To businesses and institutions operating in and between developed markets, whose international transactions are fast and painless, this sentiment may seem counter intuitive. AML compliance is necessary for regulatory reasons, and catching out bad actors is, of course, a primary goal of any business but why should we view AML technology through the lens of establishing innocence?
This is a question which emerging market corporates will have no difficulty answering if they have ever attempted to interface with counterparts in developed markets.
Entities based in emerging markets are often tarred with the brush of AML risk due to their geography and unrelated to their specific business, and consequently such organisations find international transactions lengthy, arduous and expensive as they navigate an AML compliance process that operates from a base level that is an unfair assumption of their risk.
As such, in my view, embracing advances in technologies such as natural language processing (NLP) and machine learning (ML) is essential not only for financial services firms looking to enhance their ability to properly mitigate, but to progress the much bigger, and indeed more noble, goal of removing the biases against emerging markets, nationalities or cultures that currently colour the AML landscape.
How then, can NLP and ML technologies help, not only in addressing financial crime, but in creating an environment where those in emerging markets with upstanding credentials are treated and serviced free from these baked in prejudices?
Intelligent machines
Its worth taking a moment to define these terms.
Natural Language Processing pertains, in broad terms, to anything related to processing language. As such, NLP varies in terms of complexity it may be employed for tasks like term frequency, calculating how often a given word appears in a text, but NLP can equally be used for the purposes of translation; classifying the sentiment of a piece of text; or even detecting sarcasm, irony, and fake news in a social media context.
In order to perform the more complex tasks in this spectrum however, machine learning may also be required.
Machine Learning describes a variety of artificial intelligence (AI) with an emphasis on allowing machines to learn in a similar manner to humans, through a mix of data and algorithmic methods.
ML differs from traditional programming. Traditional programs see a solution to a problem defined through hand-crafted rules that are implemented in computer code. In ML, by contrast, the algorithm itself learns those rules and, by extension, how to solve the problem by analysing data.
This principle makes ML considerably more powerful than traditional programming, since it is capable of learning a complicated sets of rules that are impossible to define manually.

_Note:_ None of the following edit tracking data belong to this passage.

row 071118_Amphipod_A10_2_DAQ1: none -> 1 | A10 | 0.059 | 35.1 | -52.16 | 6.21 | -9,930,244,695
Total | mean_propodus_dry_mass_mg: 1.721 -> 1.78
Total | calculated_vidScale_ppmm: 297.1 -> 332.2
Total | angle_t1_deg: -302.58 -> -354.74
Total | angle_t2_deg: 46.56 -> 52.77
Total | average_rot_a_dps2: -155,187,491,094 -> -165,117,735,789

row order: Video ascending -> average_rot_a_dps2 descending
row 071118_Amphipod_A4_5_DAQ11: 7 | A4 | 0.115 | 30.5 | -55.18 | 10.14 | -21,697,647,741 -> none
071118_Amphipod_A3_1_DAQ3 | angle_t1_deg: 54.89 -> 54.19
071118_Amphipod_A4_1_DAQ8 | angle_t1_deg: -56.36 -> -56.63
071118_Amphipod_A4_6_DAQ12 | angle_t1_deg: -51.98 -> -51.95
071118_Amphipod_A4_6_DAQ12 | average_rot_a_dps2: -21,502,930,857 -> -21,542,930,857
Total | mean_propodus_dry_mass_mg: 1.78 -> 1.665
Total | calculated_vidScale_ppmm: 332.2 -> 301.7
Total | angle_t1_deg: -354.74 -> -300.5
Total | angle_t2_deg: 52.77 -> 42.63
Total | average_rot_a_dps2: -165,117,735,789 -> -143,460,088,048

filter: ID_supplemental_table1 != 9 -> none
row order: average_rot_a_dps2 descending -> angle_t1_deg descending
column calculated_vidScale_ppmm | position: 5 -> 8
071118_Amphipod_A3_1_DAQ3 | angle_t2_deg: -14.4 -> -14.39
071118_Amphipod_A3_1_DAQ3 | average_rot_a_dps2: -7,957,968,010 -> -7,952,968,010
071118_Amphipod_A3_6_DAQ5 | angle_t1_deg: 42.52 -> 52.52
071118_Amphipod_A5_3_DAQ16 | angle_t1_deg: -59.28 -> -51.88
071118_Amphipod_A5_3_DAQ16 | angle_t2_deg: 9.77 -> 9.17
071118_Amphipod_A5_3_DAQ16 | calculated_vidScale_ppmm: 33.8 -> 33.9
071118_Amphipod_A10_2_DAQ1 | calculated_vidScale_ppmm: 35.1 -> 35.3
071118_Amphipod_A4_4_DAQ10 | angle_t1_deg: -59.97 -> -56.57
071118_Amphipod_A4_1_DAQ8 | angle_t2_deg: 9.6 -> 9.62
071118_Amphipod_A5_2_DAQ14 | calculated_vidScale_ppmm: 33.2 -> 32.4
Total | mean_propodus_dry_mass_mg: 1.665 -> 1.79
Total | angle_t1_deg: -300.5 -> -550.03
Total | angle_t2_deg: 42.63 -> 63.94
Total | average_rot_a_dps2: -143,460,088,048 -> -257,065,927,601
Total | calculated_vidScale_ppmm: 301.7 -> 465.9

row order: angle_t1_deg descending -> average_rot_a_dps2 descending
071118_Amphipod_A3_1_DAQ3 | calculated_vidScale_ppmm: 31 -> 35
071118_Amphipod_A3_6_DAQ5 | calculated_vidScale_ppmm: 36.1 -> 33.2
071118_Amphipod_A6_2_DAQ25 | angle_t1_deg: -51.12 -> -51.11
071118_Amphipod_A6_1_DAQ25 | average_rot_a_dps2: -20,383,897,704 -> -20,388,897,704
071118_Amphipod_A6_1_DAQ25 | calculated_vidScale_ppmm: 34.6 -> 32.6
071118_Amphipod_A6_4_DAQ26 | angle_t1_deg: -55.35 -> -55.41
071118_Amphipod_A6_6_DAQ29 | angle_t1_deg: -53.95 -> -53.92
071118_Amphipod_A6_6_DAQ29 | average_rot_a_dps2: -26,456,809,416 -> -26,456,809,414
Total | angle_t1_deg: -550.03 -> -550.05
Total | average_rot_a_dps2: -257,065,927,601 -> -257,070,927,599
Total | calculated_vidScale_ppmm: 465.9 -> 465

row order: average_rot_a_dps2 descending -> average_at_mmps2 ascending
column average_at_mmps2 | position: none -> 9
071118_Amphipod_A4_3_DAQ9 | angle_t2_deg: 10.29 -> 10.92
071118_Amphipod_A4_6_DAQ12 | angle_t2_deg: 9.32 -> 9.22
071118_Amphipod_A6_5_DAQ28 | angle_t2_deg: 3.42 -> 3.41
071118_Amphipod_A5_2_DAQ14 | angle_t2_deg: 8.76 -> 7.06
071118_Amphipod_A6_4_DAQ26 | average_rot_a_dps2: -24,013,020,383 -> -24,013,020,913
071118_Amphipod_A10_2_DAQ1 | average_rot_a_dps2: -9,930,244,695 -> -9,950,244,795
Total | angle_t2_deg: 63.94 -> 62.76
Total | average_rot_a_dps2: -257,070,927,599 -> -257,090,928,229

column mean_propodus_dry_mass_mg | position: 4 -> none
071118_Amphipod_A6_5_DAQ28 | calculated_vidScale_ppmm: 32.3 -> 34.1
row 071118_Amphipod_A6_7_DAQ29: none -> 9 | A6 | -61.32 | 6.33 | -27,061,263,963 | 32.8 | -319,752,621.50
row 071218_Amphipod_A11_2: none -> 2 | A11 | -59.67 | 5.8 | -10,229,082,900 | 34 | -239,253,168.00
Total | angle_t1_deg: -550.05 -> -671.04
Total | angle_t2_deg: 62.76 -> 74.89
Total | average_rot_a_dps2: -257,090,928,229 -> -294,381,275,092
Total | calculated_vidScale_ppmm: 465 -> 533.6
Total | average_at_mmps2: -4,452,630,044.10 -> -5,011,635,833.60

AML applications of these Technologies
In the context of AML practices, its not difficult to see the appeal of technology like this.
After all, manual investigations into potentially rogue activities are lengthy processes which involve employees investigating vast swathes of transaction histories and other information and often only happen after the event.
This process is made all the more difficult to manage for financial institutions when a large number of suspicious incident alerts are often false alarms. But each potential issue must be investigated with the same vigour to ensure a robust AML framework.
By contrast NLP/ML allows financial institutions to automate these processes the more sophisticated solutions, that my team and I are very focused on, are capable of interpreting the vast amounts of text-based data that a human would otherwise need to analyse.
These systems are able to recognise patterns and relevant information, consider appropriate context and cross reference faster and more accurately than a human, or indeed teams of humans, may overlook.
Crucially for me, NLP/ML performed by intelligent machines capable of learning can potentially undertake these tasks at the same time as neutralising human bias, which has promising implications for organisations and individuals in emerging markets who face these preconceptive biases frequently.
Less human, more humane
This application of NLP/ML has a range of benefits for all stakeholders, not least with reductions in the level of false positives representing savings in time and money for financial services companies.
There is, however, equal value to be found in NLP/ML tools which bring this power to bear on addressing the inequities that currently prevent frictionless transactions between these markets.
This piece began with reference to establishing cases of financial innocence as well as financial crime and, while NLP/ML makes this possible, it would be wrong to assume that such tools will magically resolve the issue of AML bias.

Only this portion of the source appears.